Quick, to the Data Justice Lab!

Turrenk
SI 410: Ethics and Information Technology
2 min readFeb 12, 2021
The Flashpoint Paradox; DC Comics https://www.dccomics.com/sites/default/files/imce/2016/09-SEP/Flashpoint1_57ef1a1e6e65c8.29611096.jpg
I want to go fast!

In DC Comic’s ‘The Flashpoint Paradox,’ the superhero and speedster the Flash decides to run fast enough to go back in time and rewrite history by keeping his mother from dying. In trying to right the wrongs of the past he unintentionally makes the future worse for everyone. Like the Flash attempted to use his superpower to fix an injustice, Big Data is wielded now as a superpower to be used to address every issue. Unfortunately, the stark reality as alluded to in, “Exploring Data Justice: Conceptions, Applications and Directions,” by Dencik et al., is that data and technology cannot fix every contemporary injustice, and because so many are historically rooted in societal systems and structures, perhaps the biggest mistake on our part will be thinking they can.
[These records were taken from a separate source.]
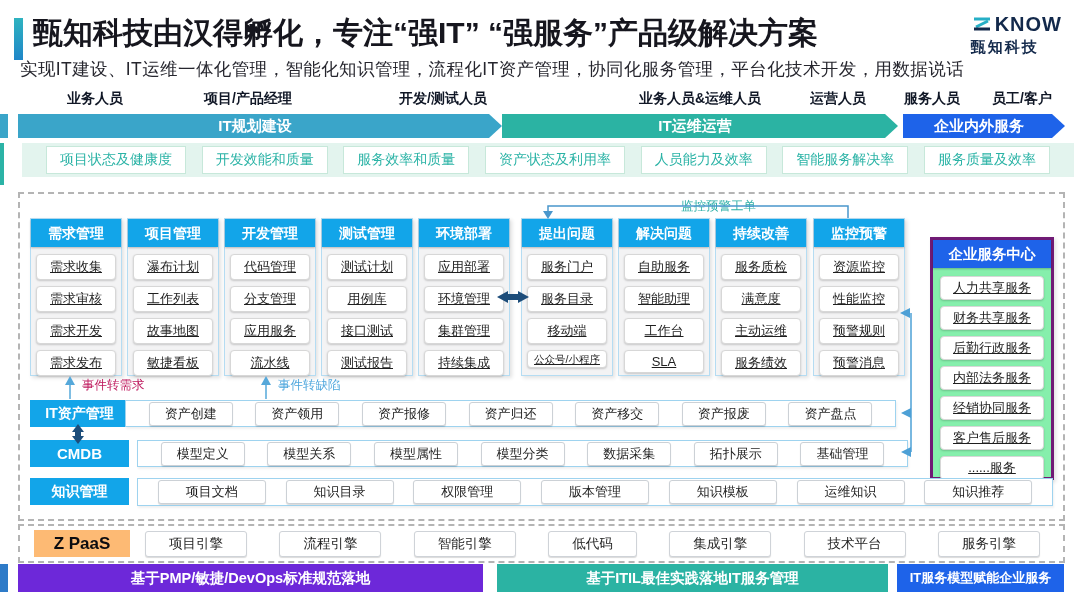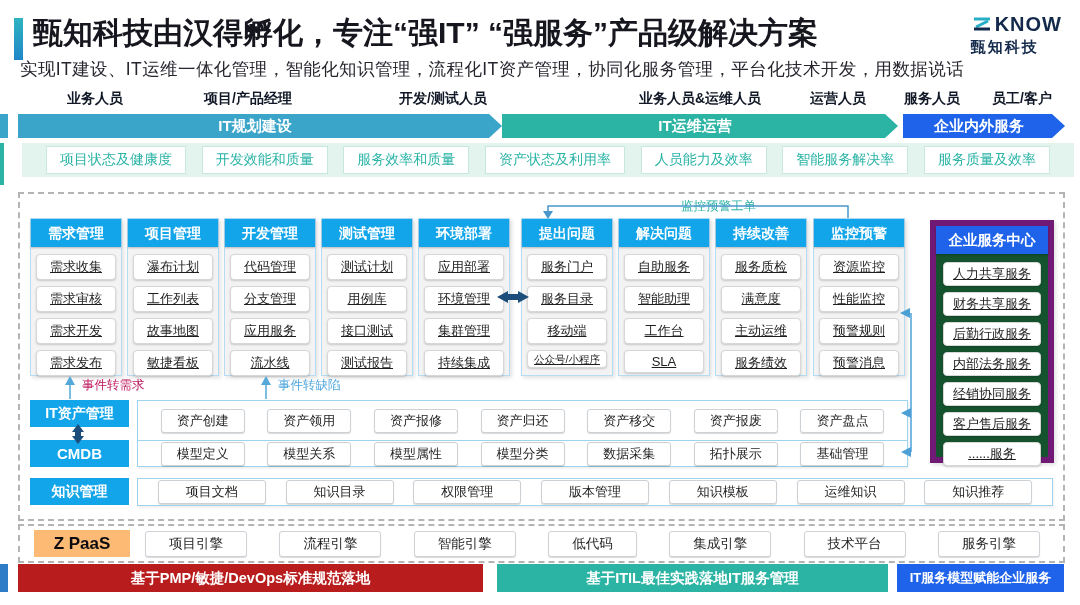"企业服务中心" .svc { background: #14532d -> #86efac; border: 6px solid #701a75 -> 3px solid #701a75; top: 220px -> 237px }
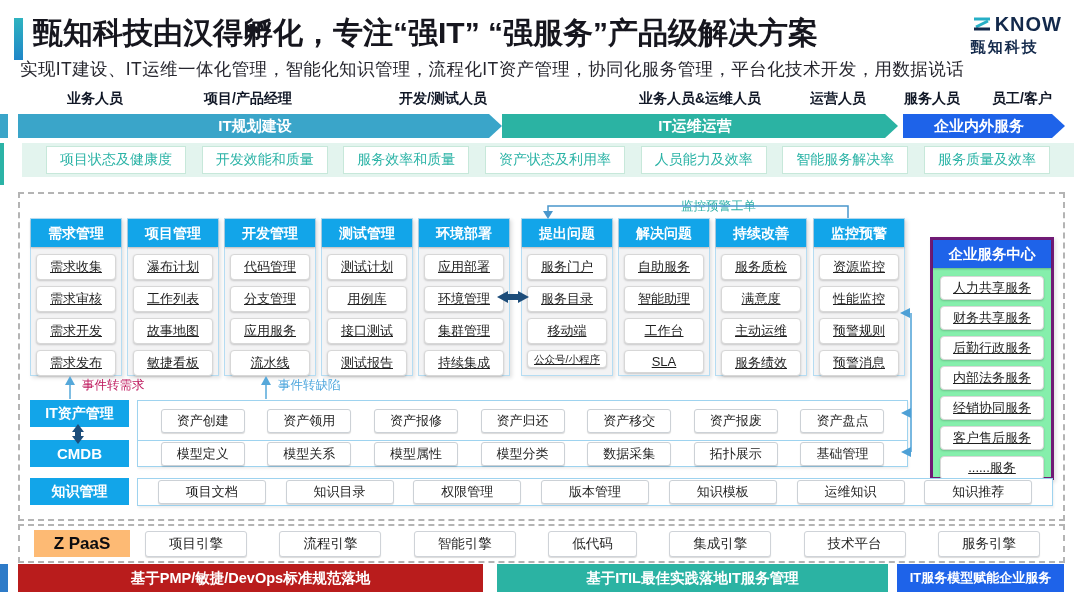"资产创建" .rb0 { height: 41px -> 27px; left: 137px -> 125px }
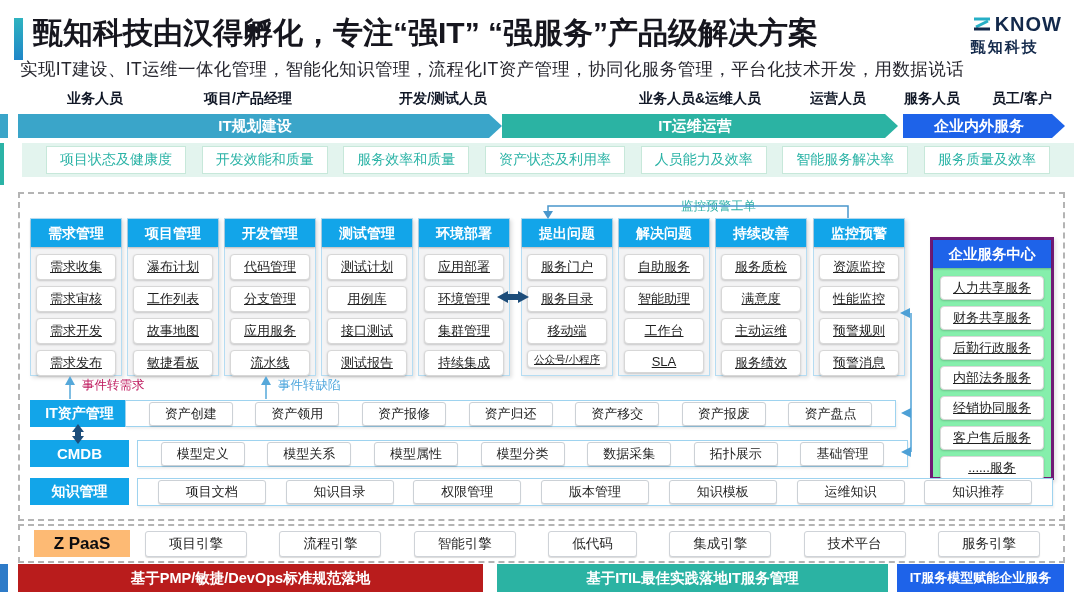"基于PMP/敏捷/DevOps标准规范落地" .b0 { background: #b91c1c -> #6d28d9 }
That misconception and how Big Data is being used to address these contemporary injustices are key factors perpetuating the digital divide, and as Dencik et al. points out, the

ways by which automated systems are making exclusion, and inequality worse and not better.”

We know how this works: a lot of data is collected and used to train the algorithms to make better classifications and predictions. Awesome when it works, not so awesome when it doesn’t. Let us be fair, it works a lot of the time. It is convenient when the auto-complete algorithm finishes a sentence, literally plucking it from my brain correctly, but do not forget to check your premises. Can we agree it is not convenient to receive increased scrutiny from law enforcement due algorithms determining the need for expanded police surveillance in areas of traditionally low-income, minority populations, in the name of ‘protecting and serving,’ and then racially profiling them using the same methods?

Holy Datafication Batman! If Big Data continues to be haphazardly used to fix every problem, and the algorithms trained using garbage data, then this will only reinforce the established biases more efficiently, as designed to do. Thus, conditions and disparities will worsen, in some sort of Big Data paradox, and while I should feel better knowing the Data Justice League has conferred and is aware of the problem, I have my doubts. And so, as the Flash found out in the future and we are likely to soon discover, the road to hell is paved with good intentions, and littered with garbage data.